> [WORK TO COMPLETE]: Somewhere below are a line with "(100, 1047) none -> [613,219,643,233] out" and a later line with "[141,1245,194,1263] three ->". Output exactly those lines and all lines between them.

> [SOURCE DATA]:
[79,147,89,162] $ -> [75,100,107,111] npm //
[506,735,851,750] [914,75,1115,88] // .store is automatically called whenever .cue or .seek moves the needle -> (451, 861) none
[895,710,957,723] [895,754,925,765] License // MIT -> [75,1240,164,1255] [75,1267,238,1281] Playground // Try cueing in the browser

...

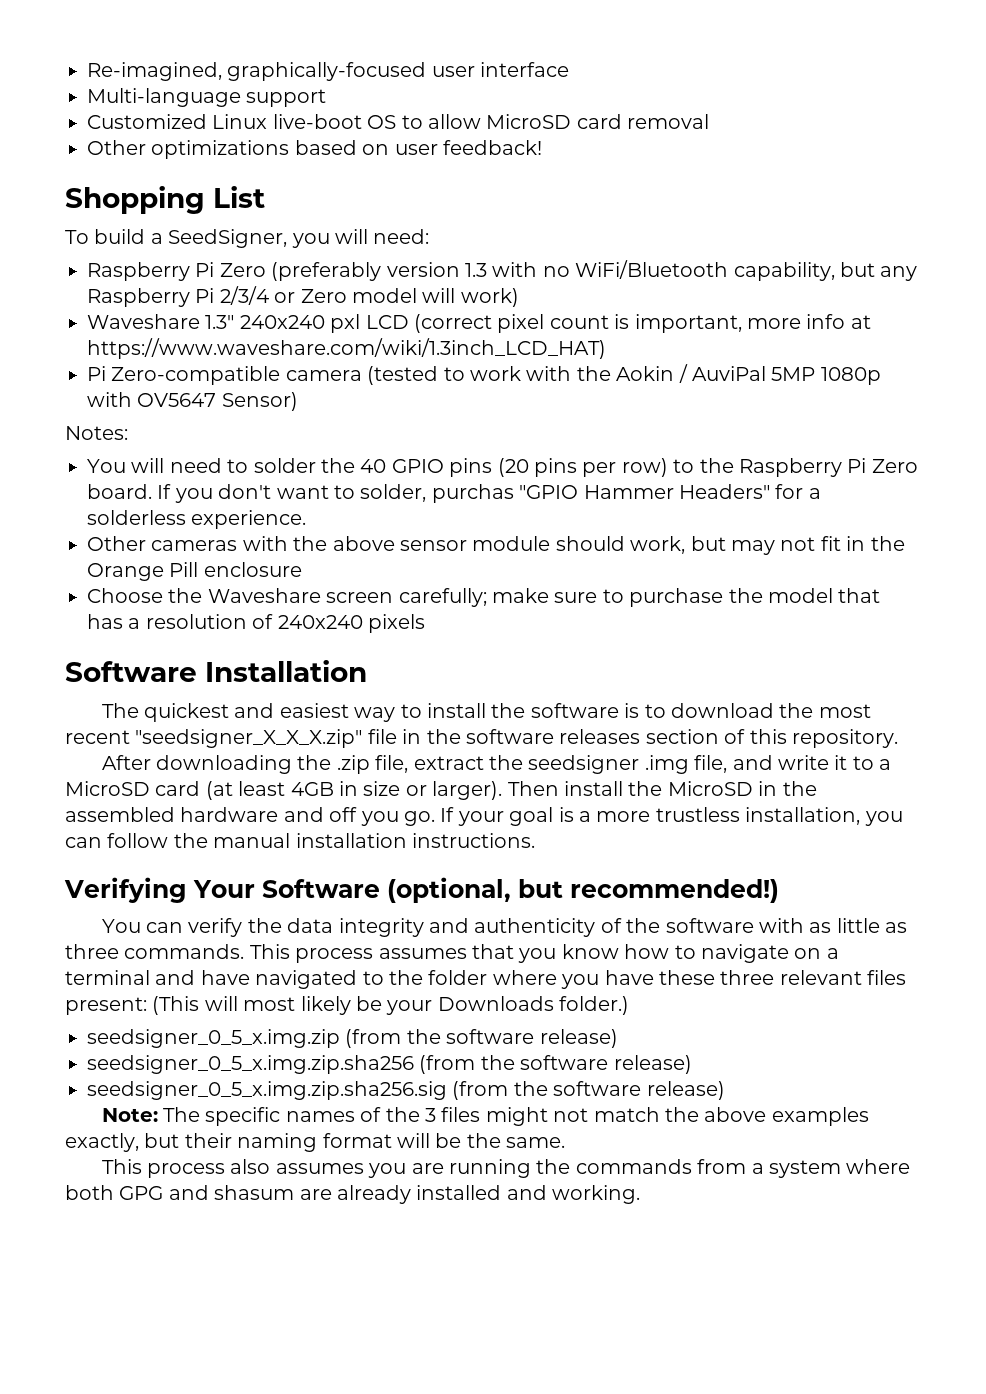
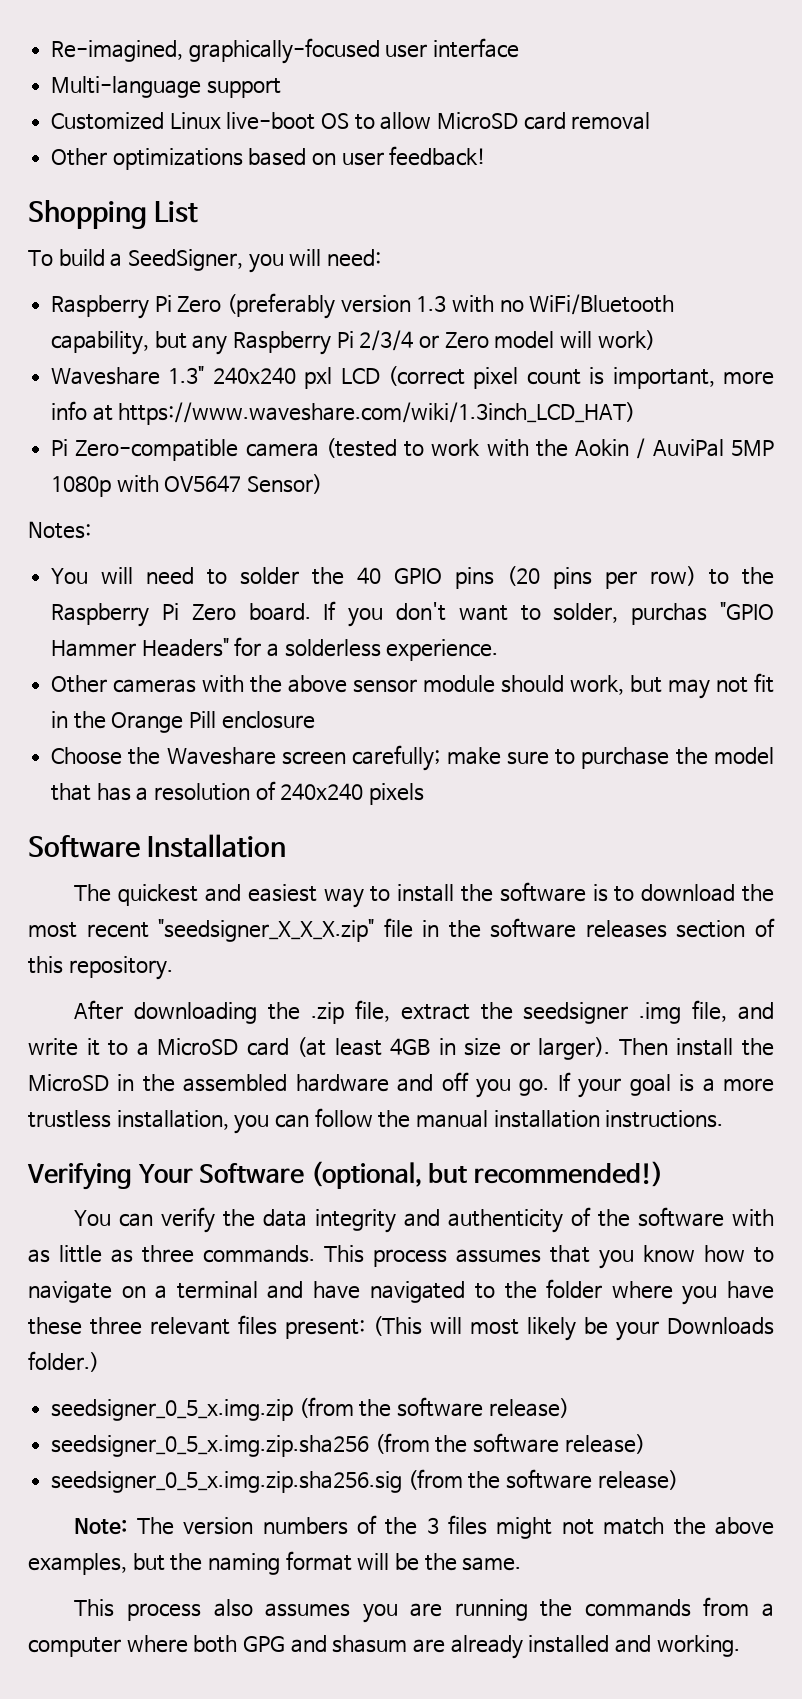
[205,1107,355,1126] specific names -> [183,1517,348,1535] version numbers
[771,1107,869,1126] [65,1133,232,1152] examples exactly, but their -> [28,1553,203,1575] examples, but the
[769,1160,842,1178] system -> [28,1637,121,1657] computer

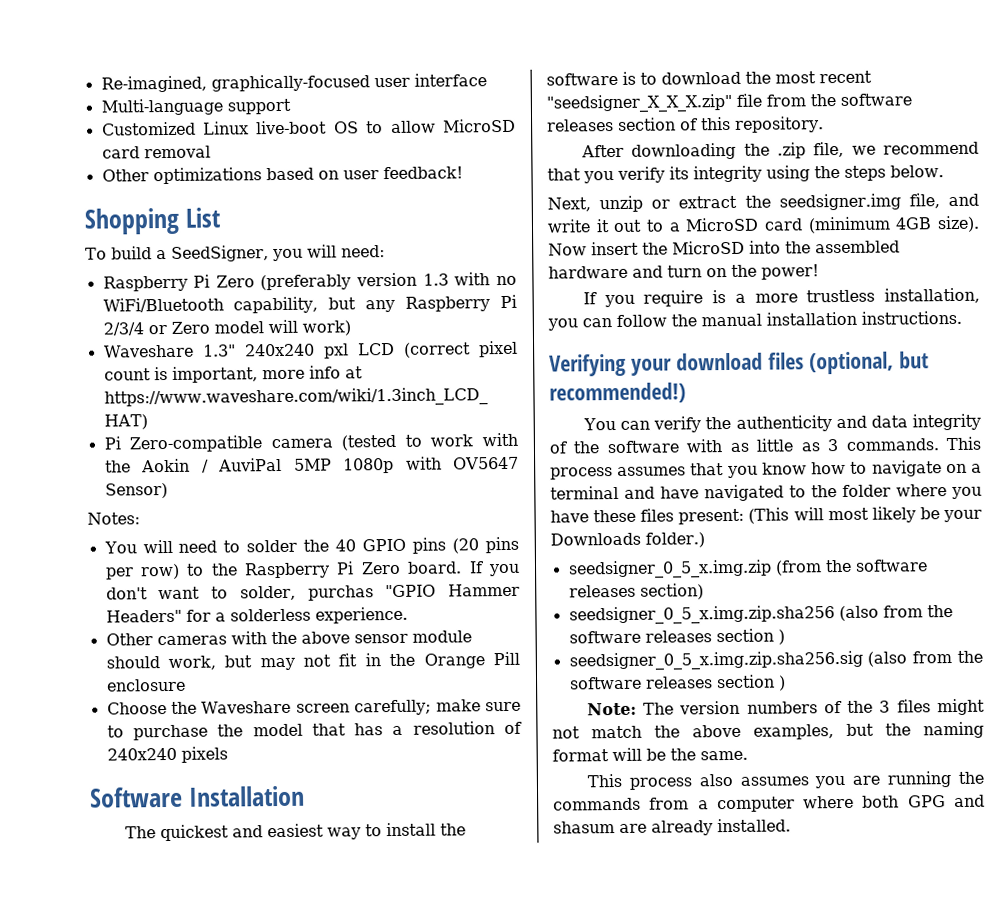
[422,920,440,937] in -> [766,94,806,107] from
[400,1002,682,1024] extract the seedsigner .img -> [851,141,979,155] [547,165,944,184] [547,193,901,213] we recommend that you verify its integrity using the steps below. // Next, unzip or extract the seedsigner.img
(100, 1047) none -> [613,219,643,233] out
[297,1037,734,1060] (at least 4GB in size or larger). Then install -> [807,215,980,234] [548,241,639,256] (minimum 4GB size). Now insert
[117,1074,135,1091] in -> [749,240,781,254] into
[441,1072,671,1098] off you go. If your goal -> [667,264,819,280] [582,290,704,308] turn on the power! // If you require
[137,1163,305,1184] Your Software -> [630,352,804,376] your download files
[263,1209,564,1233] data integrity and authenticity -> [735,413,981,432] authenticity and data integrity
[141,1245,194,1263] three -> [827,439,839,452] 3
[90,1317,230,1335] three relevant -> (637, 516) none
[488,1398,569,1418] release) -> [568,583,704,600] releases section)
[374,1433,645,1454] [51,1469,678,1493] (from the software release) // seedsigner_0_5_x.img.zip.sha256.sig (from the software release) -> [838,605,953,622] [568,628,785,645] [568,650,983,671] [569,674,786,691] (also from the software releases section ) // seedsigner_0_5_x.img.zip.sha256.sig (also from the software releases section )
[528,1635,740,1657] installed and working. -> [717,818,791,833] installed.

> [SOLUTION FOR THIS TASK]:
(100, 1047) none -> [613,219,643,233] out
[297,1037,734,1060] (at least 4GB in size or larger). Then install -> [807,215,980,234] [548,241,639,256] (minimum 4GB size). Now insert
[117,1074,135,1091] in -> [749,240,781,254] into
[441,1072,671,1098] off you go. If your goal -> [667,264,819,280] [582,290,704,308] turn on the power! // If you require
[137,1163,305,1184] Your Software -> [630,352,804,376] your download files
[263,1209,564,1233] data integrity and authenticity -> [735,413,981,432] authenticity and data integrity
[141,1245,194,1263] three -> [827,439,839,452] 3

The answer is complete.